Le bailli commençait à lui balbutier une réponse qui aurait probablement contenu quelque lieu commun de morale ; mais l’air grave, le regard sombre et mélancolique de celle à qui il voulait l’adresser le déconcertèrent au point qu’oubliant son importance magistrale il toussa plusieurs fois, la salua, et garda le silence.
– Quant à vous, jeune homme, me dit-elle, j’ai à vous remettre un gage de souvenir de la part d’une personne que vous...
– Hélène ! s’écria Mac-Gregor en fronçant le sourcil, que veut dire ceci ? Avez-vous oublié ?...

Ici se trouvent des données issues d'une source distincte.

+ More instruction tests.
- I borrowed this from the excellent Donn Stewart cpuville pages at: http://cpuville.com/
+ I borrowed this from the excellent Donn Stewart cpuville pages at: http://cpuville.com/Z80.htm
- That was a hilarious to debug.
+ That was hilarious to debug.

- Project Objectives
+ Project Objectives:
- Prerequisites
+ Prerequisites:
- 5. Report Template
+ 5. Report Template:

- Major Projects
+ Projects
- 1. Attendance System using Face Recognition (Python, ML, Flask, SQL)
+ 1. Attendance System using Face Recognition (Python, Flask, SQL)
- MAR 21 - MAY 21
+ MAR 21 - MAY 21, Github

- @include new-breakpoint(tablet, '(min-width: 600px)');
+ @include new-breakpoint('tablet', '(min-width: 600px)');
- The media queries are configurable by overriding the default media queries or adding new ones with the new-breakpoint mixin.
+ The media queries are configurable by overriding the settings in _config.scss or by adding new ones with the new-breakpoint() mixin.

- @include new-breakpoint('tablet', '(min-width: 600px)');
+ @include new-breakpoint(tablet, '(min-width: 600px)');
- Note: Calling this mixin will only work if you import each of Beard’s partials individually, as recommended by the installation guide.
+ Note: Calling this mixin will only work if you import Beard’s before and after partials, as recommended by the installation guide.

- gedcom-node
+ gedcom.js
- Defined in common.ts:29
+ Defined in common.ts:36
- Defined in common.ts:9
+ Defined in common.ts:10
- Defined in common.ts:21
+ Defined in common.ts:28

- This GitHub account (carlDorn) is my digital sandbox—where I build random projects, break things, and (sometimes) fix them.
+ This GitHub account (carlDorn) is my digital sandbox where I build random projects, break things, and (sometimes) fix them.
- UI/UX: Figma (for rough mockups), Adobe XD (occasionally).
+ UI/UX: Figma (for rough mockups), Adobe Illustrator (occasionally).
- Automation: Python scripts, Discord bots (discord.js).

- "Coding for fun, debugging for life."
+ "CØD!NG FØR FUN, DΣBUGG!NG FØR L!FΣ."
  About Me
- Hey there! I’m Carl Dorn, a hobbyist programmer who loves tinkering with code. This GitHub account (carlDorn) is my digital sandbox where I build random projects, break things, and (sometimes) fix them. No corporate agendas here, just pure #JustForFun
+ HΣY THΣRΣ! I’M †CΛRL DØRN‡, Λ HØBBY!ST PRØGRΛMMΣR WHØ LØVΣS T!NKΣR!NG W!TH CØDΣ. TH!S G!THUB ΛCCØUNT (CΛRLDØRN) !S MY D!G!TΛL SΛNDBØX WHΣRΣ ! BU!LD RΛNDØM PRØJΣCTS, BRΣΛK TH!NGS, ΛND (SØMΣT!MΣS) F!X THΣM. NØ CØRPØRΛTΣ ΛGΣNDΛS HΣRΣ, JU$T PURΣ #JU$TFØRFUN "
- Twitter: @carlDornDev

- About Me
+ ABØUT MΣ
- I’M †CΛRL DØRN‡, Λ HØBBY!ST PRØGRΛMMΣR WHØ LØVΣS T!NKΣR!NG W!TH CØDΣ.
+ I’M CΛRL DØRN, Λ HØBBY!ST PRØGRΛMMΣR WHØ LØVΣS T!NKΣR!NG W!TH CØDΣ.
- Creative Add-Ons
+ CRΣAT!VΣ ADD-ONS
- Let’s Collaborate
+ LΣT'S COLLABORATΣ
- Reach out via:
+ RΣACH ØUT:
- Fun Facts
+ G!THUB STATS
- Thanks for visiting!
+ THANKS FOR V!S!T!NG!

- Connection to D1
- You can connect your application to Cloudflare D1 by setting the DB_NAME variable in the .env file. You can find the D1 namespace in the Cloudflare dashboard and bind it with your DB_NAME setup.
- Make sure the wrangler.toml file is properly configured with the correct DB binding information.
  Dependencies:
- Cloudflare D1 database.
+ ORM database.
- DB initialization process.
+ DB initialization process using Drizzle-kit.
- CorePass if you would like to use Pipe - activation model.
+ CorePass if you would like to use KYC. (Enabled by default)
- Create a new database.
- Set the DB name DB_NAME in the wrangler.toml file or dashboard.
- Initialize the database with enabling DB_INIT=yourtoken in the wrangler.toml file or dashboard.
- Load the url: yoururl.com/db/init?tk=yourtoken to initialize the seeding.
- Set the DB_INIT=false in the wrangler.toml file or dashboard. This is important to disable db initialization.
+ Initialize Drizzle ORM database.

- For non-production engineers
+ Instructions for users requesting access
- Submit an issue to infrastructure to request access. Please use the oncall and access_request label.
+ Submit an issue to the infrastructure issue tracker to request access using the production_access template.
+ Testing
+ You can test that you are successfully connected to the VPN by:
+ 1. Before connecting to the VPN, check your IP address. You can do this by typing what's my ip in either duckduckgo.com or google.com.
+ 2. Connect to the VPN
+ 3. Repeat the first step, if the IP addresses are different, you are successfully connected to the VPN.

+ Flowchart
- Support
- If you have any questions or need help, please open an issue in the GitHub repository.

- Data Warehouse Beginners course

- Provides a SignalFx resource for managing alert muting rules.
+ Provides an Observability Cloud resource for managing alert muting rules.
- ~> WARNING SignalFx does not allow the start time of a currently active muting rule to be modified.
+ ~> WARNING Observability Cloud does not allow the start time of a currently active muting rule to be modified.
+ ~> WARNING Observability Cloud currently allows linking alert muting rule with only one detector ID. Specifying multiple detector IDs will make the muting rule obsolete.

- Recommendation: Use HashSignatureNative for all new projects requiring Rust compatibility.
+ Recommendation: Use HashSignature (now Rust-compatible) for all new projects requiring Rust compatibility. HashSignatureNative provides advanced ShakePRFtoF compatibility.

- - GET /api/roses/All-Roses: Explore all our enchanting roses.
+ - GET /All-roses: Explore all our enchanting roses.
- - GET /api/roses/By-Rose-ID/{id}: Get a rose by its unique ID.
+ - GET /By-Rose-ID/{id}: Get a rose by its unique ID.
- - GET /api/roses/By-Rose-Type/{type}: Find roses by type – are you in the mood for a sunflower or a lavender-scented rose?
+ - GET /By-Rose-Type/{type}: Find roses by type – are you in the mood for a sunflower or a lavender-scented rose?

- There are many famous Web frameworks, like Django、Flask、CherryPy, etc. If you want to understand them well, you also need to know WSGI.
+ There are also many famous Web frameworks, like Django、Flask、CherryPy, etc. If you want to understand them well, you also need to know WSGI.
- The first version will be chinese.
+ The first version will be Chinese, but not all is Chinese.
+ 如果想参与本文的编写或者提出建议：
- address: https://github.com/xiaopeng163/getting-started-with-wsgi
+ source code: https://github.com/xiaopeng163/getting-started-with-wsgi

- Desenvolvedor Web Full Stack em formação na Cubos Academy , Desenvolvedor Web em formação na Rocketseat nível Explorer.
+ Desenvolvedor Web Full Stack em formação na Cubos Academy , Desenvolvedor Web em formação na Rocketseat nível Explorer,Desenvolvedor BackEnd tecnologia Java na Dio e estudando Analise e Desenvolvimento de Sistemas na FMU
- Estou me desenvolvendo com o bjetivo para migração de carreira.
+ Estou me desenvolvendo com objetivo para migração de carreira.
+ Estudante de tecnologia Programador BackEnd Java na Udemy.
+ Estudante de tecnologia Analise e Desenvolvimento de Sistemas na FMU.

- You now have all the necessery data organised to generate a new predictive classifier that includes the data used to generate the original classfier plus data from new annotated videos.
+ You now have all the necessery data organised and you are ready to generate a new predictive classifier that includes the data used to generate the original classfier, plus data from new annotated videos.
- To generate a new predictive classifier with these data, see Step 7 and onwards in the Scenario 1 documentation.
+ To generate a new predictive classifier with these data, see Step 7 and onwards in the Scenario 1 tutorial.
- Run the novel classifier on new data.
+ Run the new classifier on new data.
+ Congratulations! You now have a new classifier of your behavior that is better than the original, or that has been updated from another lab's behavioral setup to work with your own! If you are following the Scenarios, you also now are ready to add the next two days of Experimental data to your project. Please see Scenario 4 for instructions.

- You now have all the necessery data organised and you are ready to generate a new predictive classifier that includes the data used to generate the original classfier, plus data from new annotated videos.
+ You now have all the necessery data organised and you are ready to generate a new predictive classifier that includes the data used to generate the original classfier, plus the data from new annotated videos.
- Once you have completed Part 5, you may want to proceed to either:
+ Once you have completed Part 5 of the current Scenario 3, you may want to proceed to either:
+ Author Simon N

– Je n’ai rien oublié de ce dont je dois me souvenir, Mac-Gregor. Ce ne sont pas des mains comme les miennes, ajouta-t-elle en étendant ses bras nus, longs et nerveux, qu’il faudrait employer pour présenter un gage d’amour, si ce gage ne devait être accompagné de misère et de désespoir. Jeune homme, continua-t-elle en me présentant une bague que je me souvins d’avoir vue au doigt de miss Vernon, ceci vous est offert par une personne que vous ne verrez plus. Si c’est un gage de malheur, il ne pouvait mieux vous parvenir que par la main d’une femme à qui tout bonheur est désormais étranger. Les derniers mots qu’elle m’adressa furent ceux-ci : – Qu’il m’oublie pour toujours !
– Et peut-elle croire que cela soit possible ? m’écriai-je presque sans savoir que je parlais.
– Tout peut s’oublier, reprit cette femme extraordinaire ; tout, excepté le sentiment du déshonneur et le désir de la vengeance.
– Seid suas[140] ! s’écria Mac-Gregor en frappant du pied la terre avec impatience.
Le son discordant de l’instrument favori des montagnards coupa court à la conférence ; nous prîmes congé de notre hôtesse en silence, et nous nous remîmes en route, tandis que je réfléchissais sur cette nouvelle preuve qui venait de m’être acquise qu’aimé de Diana, j’en étais séparé pour toujours.